Instructions for the task - Search the entries below. Return every line that has "hcell" in it.

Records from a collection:
○ ○ ○ ○ ○
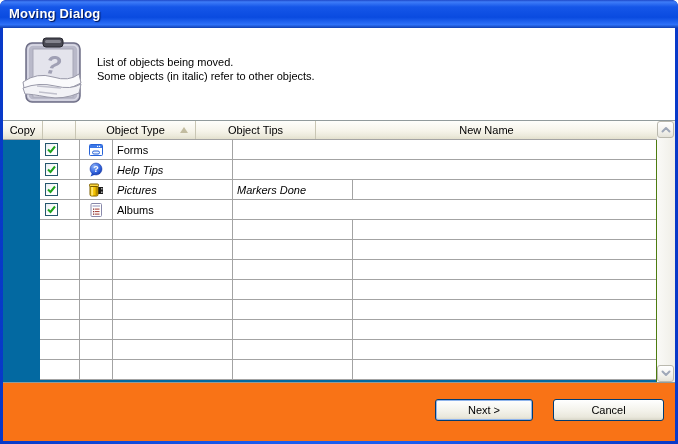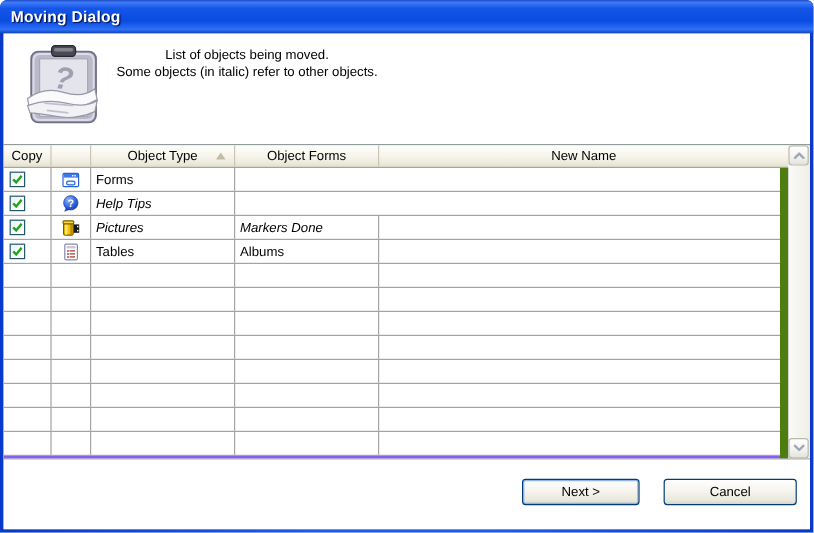--- a/index.html
+++ b/index.html
@@ -26,7 +26,7 @@
   .content { position:absolute; top:28px; left:3px; right:3px; bottom:3px; background:#ECE9D8; }
   .info-panel { position:absolute; top:0; left:0; right:0; height:92px; background:#ffffff; }
   .big-icon { position:absolute; left:18px; top:8px; width:64px; height:70px; }
-  .desc { position:absolute; left:94px; top:11px; line-height:14px;text-align:center; }
+  .desc { position:absolute; left:94px; top:27px; line-height:14px; }
   
   .grid {
     position:absolute; top:92px; left:0; right:0; height:263px;

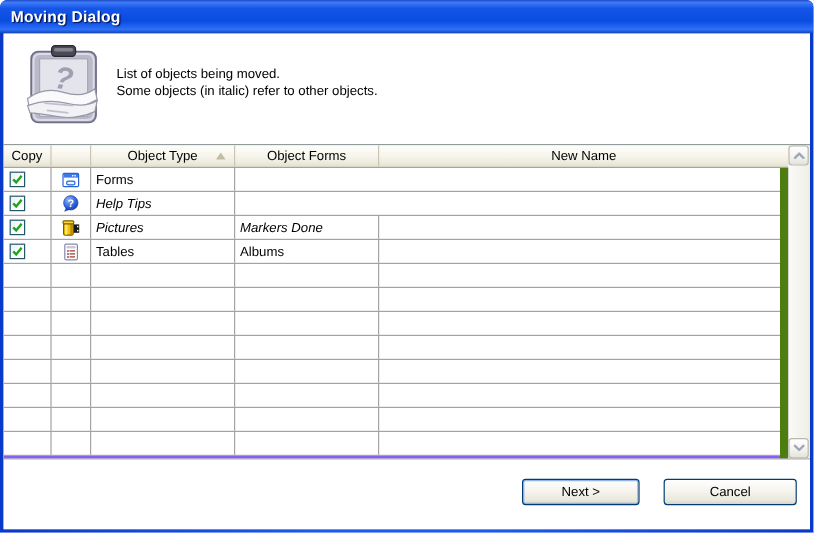--- a/index.html
+++ b/index.html
@@ -133,7 +133,7 @@
           <span class="sort-asc"></span>
         </div>
         <div class="hcell c-name">
-          <span>Object Forms</span>
+          <span>Object Tips</span>
         </div>
         <div class="hcell c-new">
           <span>New Name</span>

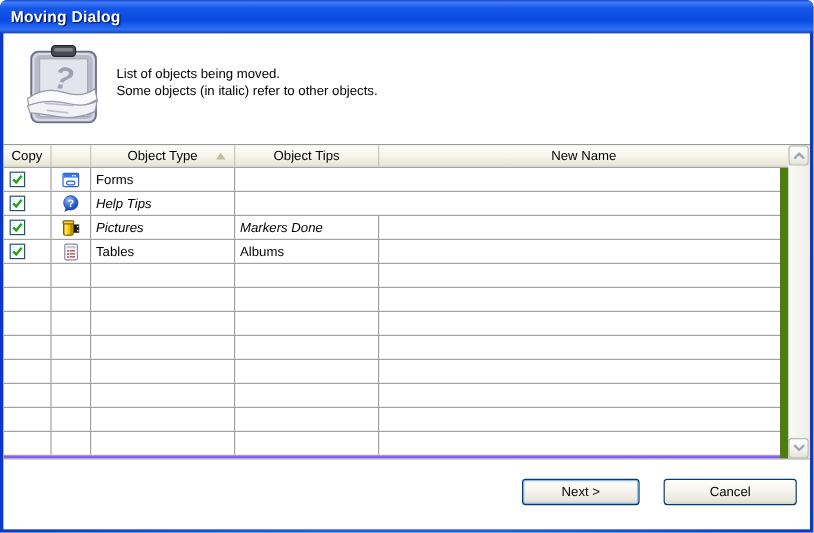--- a/index.html
+++ b/index.html
@@ -52,7 +52,7 @@
   }
   .grid-body {
     position:absolute; top:19px; bottom:0; left:0; width:calc(100% - 18px);
-    background:#8b5cf6; border-right:7px solid #4d7c0f;
+    background:#0369a1; border-right:1px solid #4d7c0f;padding-left:37px;
   }
   .row { display:flex; height:20px; border-bottom:1px solid #A3A3A3; background:#ffffff; }
   .cell { height:100%; border-right:1px solid #A3A3A3; display:flex; align-items:center; overflow:hidden; }

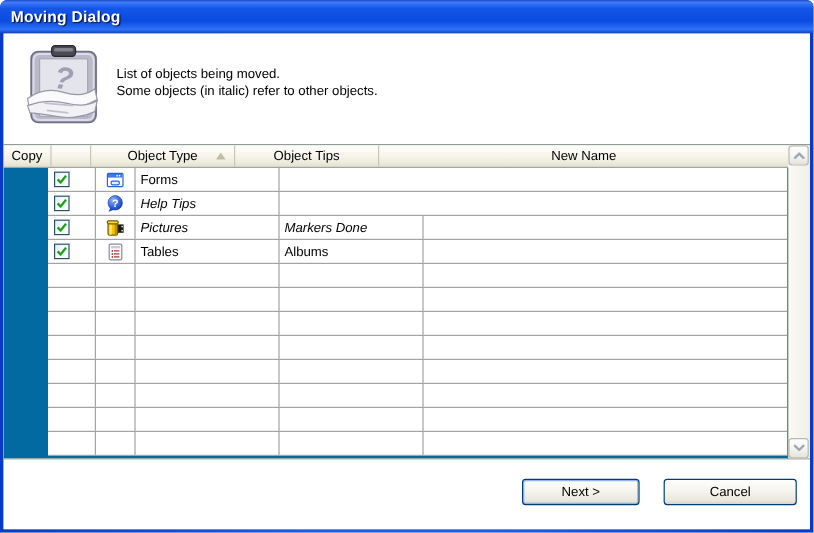--- a/index.html
+++ b/index.html
@@ -247,9 +247,6 @@
                 <line x1="7" y1="12.1" x2="11.5" y2="12.1" stroke="#A03830" stroke-width="1"></line>
             </svg>
           </div>
-          <div class="cell c-type">
-              <span class="cell-text">Tables</span>
-            </div>
           <div class="cell c-name">
               <span class="cell-text">Albums</span>
             </div>

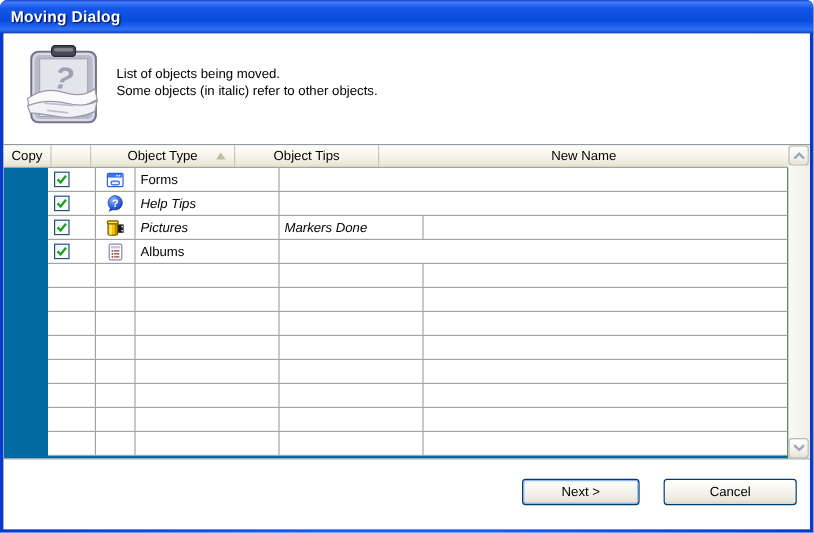--- a/index.html
+++ b/index.html
@@ -78,7 +78,7 @@
   }
   .scroll-btn.up { top:0; } .scroll-btn.down { bottom:0; }
   
-  .footer { position:absolute; top:355px; left:0; right:0; bottom:0; background:#ffffff; }
+  .footer { position:absolute; top:355px; left:0; right:0; bottom:0; background:#f97316; }
   .btn {
     position:absolute; top:16px; height:22px;
     border:1px solid #003C74; border-radius:3px;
○ ○ ○ ○ ○
Solution to this task -
         <div class="hcell c-name">
         <div class="hcell c-new">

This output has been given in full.